In ably moving his amendment, the hon. Member for Ormskirk seemed to be of the opinion that if it were carried it would solve the problem. I do not think it would. One reason is that the Bill includes the amount of the benefit—namely, £10. As has already been said, in real terms £10 is already only half the value of the original benefit. If the bonus were enshrined in the Bill as only £10 we should still be having to consider at Christmas time whether there should be an uprating, and, if so, by how much. We should be back to the game of making pensioners a political football. From that point of view it may be argued that the amendment is, in a sense, defective.

The hon. Member for Fife, Central (Mr. Hamilton) spoke of administrative cost. The costs of paying the benefit are presumably similar in real terms to what they were in 1972, but the real value of the benefit is half what it was in 1972. It can be logically deduced that administrative costs as a proportion of the benefit have doubled since 1972, or slightly more than doubled. That raises a question-mark against a continuing benefit.

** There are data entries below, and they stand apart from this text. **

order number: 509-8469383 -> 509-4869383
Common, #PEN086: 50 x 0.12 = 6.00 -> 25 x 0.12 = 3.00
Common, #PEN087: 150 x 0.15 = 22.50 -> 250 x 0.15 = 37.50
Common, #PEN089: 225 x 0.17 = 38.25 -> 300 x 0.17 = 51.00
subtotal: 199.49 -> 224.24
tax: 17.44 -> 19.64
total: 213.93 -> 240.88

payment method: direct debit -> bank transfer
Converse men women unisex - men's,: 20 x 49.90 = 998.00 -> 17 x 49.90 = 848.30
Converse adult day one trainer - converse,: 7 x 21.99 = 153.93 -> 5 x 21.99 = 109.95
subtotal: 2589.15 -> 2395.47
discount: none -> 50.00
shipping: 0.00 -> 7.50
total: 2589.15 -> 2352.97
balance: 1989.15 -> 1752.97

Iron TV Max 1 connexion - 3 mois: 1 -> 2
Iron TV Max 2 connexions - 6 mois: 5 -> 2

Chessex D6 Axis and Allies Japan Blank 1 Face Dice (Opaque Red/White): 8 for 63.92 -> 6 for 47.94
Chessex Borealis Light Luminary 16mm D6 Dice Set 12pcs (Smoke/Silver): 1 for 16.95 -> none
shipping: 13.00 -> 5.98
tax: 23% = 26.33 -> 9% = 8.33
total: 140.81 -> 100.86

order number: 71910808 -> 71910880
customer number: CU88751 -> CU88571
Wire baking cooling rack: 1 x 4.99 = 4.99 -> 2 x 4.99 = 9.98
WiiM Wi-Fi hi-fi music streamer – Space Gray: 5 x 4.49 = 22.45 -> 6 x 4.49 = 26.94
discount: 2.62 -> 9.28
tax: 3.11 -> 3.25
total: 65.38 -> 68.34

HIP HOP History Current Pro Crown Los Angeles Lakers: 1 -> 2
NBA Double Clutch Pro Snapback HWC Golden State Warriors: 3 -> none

I hope that we can find some way of giving additional help to pensioners at this time of year. It may be that the benefit should not be the Christmas bonus in its present form. I have considerable sympathy with the amendment but I do not think that it would entirely solve the problem.

Mr. Tony Newton (Braintree)

If there is one thing for which I shall remember the debate, it will be the spectacle of the hon. Member for Birmingham, Perry Barr (Mr. Rooker) acting as a ventriloquist for somebody on the Government Front Bench. Apart from that, I shall have a nostalgic feeling as I contemplate the hon. Gentleman and the hon. Member for Coventry, South-West (Mrs. Wise). I must confess at the outset of my remarks what some will regard as an unholy alliance with the hon. Gentleman and the hon. Lady, I am entirely with them, and if the hon. Member for Ormskirk (Mr. Kilroy-Silk) chooses to press the amendment to a Division I shall go into the Aye Lobby with him and his hon. Friends.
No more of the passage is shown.